Work instructions: Somewhere below is a line with "[64,88,95,101] Gup -> [117,157,167,178] Gulp" and, later, a line with "[606,453,718,467] build/driver. ->"; repeat those two lines and all the lines between them, exactly as they are.

Data entries

=-=-=

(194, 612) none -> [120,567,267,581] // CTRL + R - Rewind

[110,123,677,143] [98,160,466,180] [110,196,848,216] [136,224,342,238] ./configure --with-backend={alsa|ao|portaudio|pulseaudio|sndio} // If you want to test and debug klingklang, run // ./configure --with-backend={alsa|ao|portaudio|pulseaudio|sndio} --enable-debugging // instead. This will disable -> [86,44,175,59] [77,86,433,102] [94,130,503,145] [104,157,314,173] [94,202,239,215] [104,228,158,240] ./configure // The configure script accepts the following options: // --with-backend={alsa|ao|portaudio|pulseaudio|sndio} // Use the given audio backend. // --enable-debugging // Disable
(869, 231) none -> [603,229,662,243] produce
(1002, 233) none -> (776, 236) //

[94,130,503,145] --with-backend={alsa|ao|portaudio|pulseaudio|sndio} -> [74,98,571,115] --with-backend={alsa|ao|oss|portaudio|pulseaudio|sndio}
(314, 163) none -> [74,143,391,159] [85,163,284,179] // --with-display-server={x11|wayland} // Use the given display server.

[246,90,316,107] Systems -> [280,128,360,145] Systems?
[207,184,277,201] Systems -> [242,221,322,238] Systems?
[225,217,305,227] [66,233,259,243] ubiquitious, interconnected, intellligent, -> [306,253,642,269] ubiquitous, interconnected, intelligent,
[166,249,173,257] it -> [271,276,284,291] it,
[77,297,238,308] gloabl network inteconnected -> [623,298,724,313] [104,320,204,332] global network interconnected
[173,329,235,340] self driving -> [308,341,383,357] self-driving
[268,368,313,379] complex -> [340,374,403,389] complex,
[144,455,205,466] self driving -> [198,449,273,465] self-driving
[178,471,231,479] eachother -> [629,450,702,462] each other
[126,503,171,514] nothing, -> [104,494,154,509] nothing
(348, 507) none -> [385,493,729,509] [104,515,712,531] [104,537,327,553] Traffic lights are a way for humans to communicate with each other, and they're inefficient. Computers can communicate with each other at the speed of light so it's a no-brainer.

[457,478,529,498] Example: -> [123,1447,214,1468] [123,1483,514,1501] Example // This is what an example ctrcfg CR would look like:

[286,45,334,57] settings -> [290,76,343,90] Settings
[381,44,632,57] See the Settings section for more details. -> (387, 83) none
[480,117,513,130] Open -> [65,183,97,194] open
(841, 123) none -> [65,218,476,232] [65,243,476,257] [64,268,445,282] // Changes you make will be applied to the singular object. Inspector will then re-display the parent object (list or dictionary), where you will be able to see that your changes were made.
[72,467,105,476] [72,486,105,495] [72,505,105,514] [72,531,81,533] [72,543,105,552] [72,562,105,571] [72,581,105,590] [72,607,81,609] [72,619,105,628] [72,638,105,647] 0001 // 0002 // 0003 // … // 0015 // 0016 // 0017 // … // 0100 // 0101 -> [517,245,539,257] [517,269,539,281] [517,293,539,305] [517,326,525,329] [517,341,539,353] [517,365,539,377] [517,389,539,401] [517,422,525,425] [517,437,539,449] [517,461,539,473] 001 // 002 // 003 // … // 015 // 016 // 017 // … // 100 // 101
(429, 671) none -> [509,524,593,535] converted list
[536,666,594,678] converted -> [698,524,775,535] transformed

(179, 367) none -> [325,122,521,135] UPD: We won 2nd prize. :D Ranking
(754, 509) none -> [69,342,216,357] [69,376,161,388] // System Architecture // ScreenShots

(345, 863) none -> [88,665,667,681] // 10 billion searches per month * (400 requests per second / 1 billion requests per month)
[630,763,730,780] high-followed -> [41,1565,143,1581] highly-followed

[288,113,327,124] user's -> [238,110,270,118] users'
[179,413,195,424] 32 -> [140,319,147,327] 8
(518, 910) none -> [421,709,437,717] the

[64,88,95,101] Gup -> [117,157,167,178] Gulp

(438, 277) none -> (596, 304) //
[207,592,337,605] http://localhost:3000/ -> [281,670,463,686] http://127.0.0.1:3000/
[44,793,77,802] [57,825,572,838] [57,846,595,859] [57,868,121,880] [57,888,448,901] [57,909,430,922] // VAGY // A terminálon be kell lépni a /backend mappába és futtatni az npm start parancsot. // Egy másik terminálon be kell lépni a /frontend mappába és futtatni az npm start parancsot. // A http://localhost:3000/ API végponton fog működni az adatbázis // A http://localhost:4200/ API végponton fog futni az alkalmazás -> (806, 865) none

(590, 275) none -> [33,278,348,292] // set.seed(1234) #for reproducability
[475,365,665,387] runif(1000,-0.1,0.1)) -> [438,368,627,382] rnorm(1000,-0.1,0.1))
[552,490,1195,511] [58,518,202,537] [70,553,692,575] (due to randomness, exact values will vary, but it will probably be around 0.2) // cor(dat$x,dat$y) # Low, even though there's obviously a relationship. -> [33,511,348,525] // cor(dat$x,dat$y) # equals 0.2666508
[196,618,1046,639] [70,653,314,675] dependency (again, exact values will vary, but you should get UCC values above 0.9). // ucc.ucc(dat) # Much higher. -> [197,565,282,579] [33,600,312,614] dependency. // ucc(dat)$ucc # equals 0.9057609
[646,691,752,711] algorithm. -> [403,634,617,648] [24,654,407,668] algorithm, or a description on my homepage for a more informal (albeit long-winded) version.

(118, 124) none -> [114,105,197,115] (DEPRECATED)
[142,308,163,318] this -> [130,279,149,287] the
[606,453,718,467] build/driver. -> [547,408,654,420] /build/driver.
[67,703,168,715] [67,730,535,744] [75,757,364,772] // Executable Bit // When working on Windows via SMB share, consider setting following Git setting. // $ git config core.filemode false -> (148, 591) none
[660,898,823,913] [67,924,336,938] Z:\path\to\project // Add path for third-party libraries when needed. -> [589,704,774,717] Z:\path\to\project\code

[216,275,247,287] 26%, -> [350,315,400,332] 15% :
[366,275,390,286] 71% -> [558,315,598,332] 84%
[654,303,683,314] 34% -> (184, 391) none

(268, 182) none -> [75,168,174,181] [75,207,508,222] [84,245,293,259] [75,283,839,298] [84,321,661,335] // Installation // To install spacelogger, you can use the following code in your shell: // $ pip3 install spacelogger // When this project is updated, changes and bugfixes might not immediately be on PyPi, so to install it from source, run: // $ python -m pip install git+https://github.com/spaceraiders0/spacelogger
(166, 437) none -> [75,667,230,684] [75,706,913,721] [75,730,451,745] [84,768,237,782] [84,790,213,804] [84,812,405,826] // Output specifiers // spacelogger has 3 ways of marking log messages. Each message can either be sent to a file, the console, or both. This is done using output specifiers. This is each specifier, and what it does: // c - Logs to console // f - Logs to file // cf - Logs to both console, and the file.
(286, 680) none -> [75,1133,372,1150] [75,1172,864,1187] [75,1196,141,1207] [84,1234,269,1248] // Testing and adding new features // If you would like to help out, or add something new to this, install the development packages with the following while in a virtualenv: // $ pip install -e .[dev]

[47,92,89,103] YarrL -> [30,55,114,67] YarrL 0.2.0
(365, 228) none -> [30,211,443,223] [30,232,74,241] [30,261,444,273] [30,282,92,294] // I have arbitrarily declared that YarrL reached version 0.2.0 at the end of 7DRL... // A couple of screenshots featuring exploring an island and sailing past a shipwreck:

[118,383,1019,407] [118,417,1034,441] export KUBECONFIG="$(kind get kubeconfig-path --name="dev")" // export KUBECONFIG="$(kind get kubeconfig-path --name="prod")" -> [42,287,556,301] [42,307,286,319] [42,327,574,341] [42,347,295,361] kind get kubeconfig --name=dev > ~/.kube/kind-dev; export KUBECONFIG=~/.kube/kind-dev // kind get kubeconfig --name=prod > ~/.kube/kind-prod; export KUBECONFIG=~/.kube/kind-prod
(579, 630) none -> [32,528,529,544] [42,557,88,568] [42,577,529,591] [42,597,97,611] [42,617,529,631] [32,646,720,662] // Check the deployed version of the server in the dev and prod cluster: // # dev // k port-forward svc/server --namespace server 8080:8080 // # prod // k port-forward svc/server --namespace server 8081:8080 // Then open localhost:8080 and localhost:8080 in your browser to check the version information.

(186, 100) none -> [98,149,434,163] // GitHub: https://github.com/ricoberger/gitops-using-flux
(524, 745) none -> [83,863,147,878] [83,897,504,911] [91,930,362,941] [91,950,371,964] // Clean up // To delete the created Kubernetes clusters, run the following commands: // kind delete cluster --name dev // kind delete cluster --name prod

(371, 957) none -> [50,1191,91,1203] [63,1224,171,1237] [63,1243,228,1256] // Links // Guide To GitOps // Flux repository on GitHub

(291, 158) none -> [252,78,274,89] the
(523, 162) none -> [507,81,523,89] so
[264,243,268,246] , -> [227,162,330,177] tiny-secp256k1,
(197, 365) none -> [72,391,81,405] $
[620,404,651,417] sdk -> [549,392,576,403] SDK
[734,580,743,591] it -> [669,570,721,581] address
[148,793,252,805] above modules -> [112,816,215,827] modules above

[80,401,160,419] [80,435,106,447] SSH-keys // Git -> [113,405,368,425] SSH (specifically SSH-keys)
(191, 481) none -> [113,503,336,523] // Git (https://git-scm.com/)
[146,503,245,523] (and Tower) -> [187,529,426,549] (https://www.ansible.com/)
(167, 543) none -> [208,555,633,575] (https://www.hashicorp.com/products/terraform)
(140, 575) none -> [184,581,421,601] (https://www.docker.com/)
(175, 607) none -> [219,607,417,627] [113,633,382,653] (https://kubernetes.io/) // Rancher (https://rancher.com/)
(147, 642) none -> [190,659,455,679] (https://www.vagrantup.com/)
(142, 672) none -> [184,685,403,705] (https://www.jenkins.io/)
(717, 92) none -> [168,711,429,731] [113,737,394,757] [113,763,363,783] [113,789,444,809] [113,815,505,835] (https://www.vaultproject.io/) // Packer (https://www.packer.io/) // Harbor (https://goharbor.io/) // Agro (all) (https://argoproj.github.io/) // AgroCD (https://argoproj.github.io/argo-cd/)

=-=-=

Reply:
[64,88,95,101] Gup -> [117,157,167,178] Gulp

(438, 277) none -> (596, 304) //
[207,592,337,605] http://localhost:3000/ -> [281,670,463,686] http://127.0.0.1:3000/
[44,793,77,802] [57,825,572,838] [57,846,595,859] [57,868,121,880] [57,888,448,901] [57,909,430,922] // VAGY // A terminálon be kell lépni a /backend mappába és futtatni az npm start parancsot. // Egy másik terminálon be kell lépni a /frontend mappába és futtatni az npm start parancsot. // A http://localhost:3000/ API végponton fog működni az adatbázis // A http://localhost:4200/ API végponton fog futni az alkalmazás -> (806, 865) none

(590, 275) none -> [33,278,348,292] // set.seed(1234) #for reproducability
[475,365,665,387] runif(1000,-0.1,0.1)) -> [438,368,627,382] rnorm(1000,-0.1,0.1))
[552,490,1195,511] [58,518,202,537] [70,553,692,575] (due to randomness, exact values will vary, but it will probably be around 0.2) // cor(dat$x,dat$y) # Low, even though there's obviously a relationship. -> [33,511,348,525] // cor(dat$x,dat$y) # equals 0.2666508
[196,618,1046,639] [70,653,314,675] dependency (again, exact values will vary, but you should get UCC values above 0.9). // ucc.ucc(dat) # Much higher. -> [197,565,282,579] [33,600,312,614] dependency. // ucc(dat)$ucc # equals 0.9057609
[646,691,752,711] algorithm. -> [403,634,617,648] [24,654,407,668] algorithm, or a description on my homepage for a more informal (albeit long-winded) version.

(118, 124) none -> [114,105,197,115] (DEPRECATED)
[142,308,163,318] this -> [130,279,149,287] the
[606,453,718,467] build/driver. -> [547,408,654,420] /build/driver.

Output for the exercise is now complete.